Wednesday, June 10, 2009

How to implement Accumulate Functions

Developing solutions for problems is not an easy task, specially when the tools we got to solve a particular problem are good enough for that 80% part of the task, but fail to enable us to solve that remaining 20%.

Drools is built from scratch with extensibility in mind and this is one of the distinguishing characteristics from it to other products in the market. From support to higher level abstractions, like Domain Specific Languages and Decision Tables, to engine extensions like pluggable evaluators and functions, Drools enables the technical people to make business people feel more comfortable while writing rules, using a known vocabulary, constraints and abstractions.

In my talk during the October Rules Fest I will dive into all the ways in that Drools can be extended to improve the development of domain specific solutions. For now, I just want to throw some bones while saving the meat for the conference.

In this spirit I would like to show you one of the easiest ways to extend the engine: Accumulate Functions.

It is quite common the need for rules to execute operations on sets of data. The operations range from actual set operations, to calculation/scoring, to whatever you need that is executed on a set of facts. Drools accumulate CE supports inline custom code in its init/action/reverse/result blocks of code, but that is not declarative, nor is reusable among multiple rules and it is good only for a one-time need.

Accumulate Functions to the rescue: implementing an accumulate function is a 20 minutes task. It makes all your rules easier to write, read and maintain. It is unit test friendly and Drools Eclipse plugin understands and validates your rules with accumulate functions.
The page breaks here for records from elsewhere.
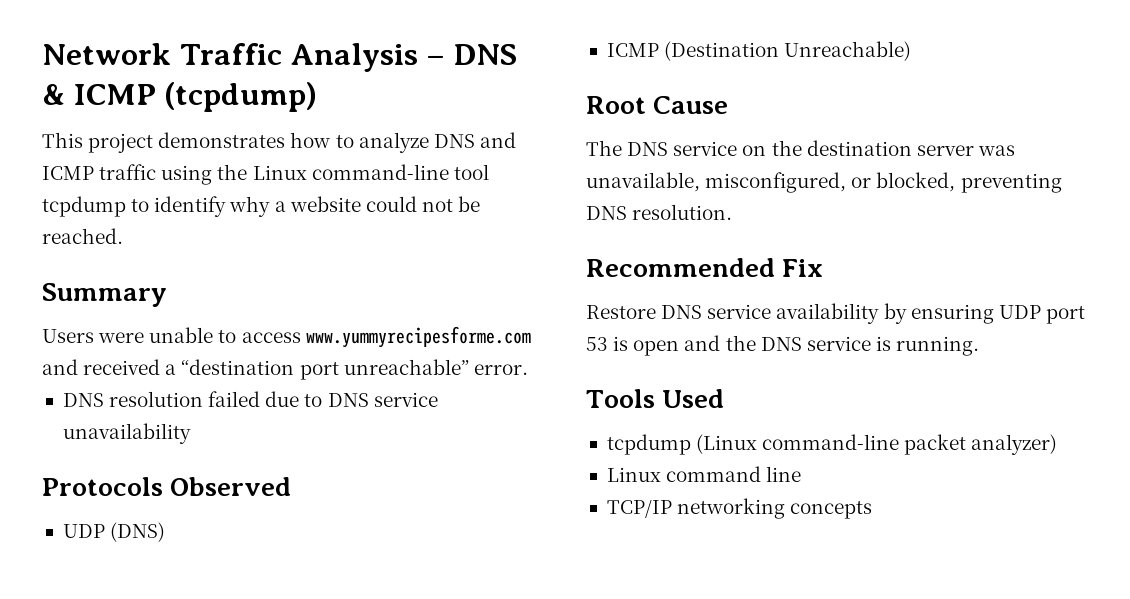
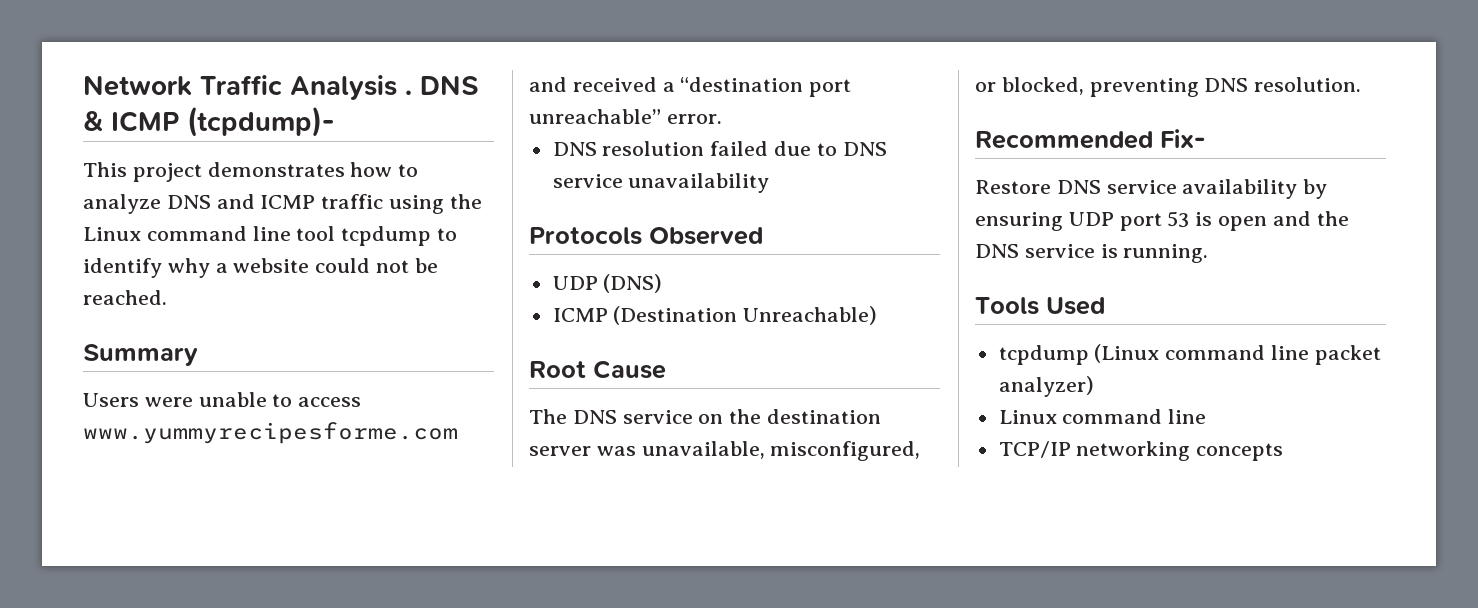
- Network Traffic Analysis – DNS & ICMP (tcpdump)
+ Network Traffic Analysis . DNS & ICMP (tcpdump)-
- This project demonstrates how to analyze DNS and ICMP traffic using the Linux command-line tool tcpdump to identify why a website could not be reached.
+ This project demonstrates how to analyze DNS and ICMP traffic using the Linux command line tool tcpdump to identify why a website could not be reached.
- Recommended Fix
+ Recommended Fix-
- tcpdump (Linux command-line packet analyzer)
+ tcpdump (Linux command line packet analyzer)

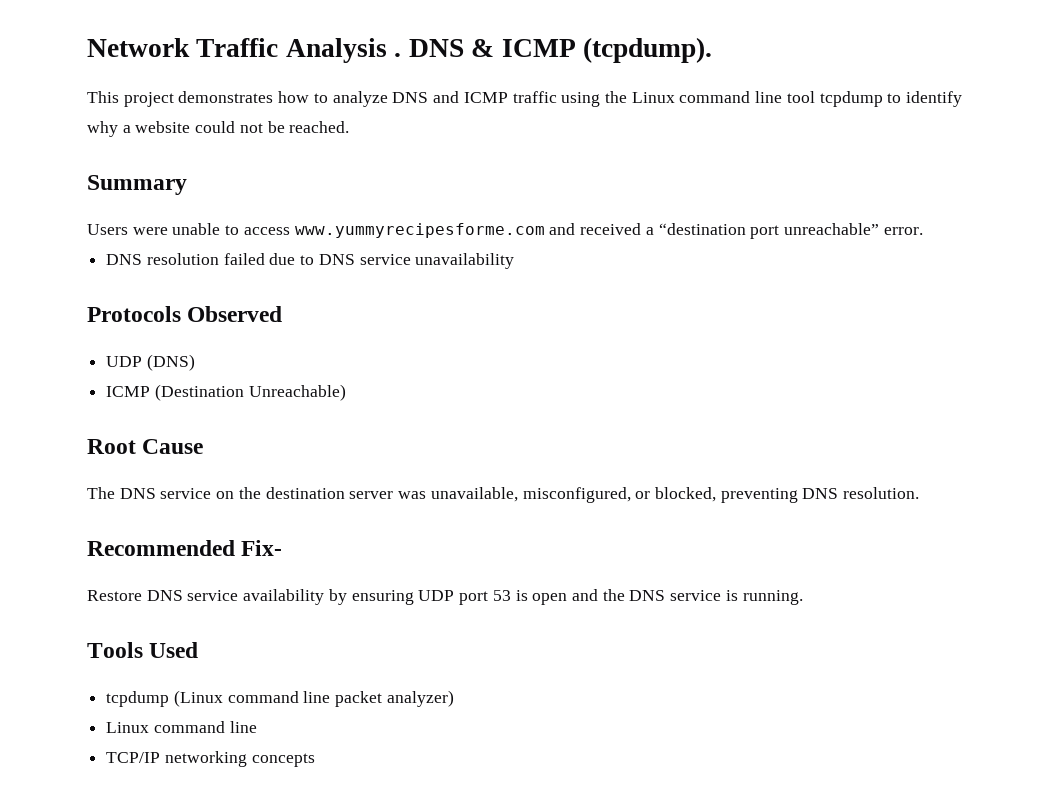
- DNS & ICMP (tcpdump)-
+ DNS & ICMP (tcpdump).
Lets look at an example scenario so that everyone understands what accumulate functions are. Imagine that you have a rule that needs to calculate the sum of the price of all products. Without accumulate functions, the rule would look like:

rule "Sum all products"
when
$total : Number() from accumulate(
Product( $p : price ),
init( double total = 0; ),
action( total += $p; ),
reverse( total -= $p; ),
result( new Double( total ) ) )
then
// do something
end

As you can see, even for a very simple case it is quite verbose. More than that, if another rule needs to calculate the sum of something else, you need to rewrite all the code, what makes maintenance very difficult.
With Accumulate Functions, things get much nicer:

rule "Sum all items"
when
$total : Number() from accumulate(
Product( $p : price ),
sum( $p ) )
then
// do something
end

Now the intent of the rule is explicit. It is much shorter and less error prone. Drools ships with several accumulate functions that are available out of the box, like sum, average, min, max, count, collectSet and collectList.

Now imagine that your application needs a set operation. How hard is it to implement it as an accumulate function? As I mentioned before, so hard that you can have it done in 20 minutes and then re-use it everywhere. Imagine complex financial interest calculations, or streaming processing functions, or monitoring correlations... all these can be implemented as an accumulate function and re-used by every rules author in your company.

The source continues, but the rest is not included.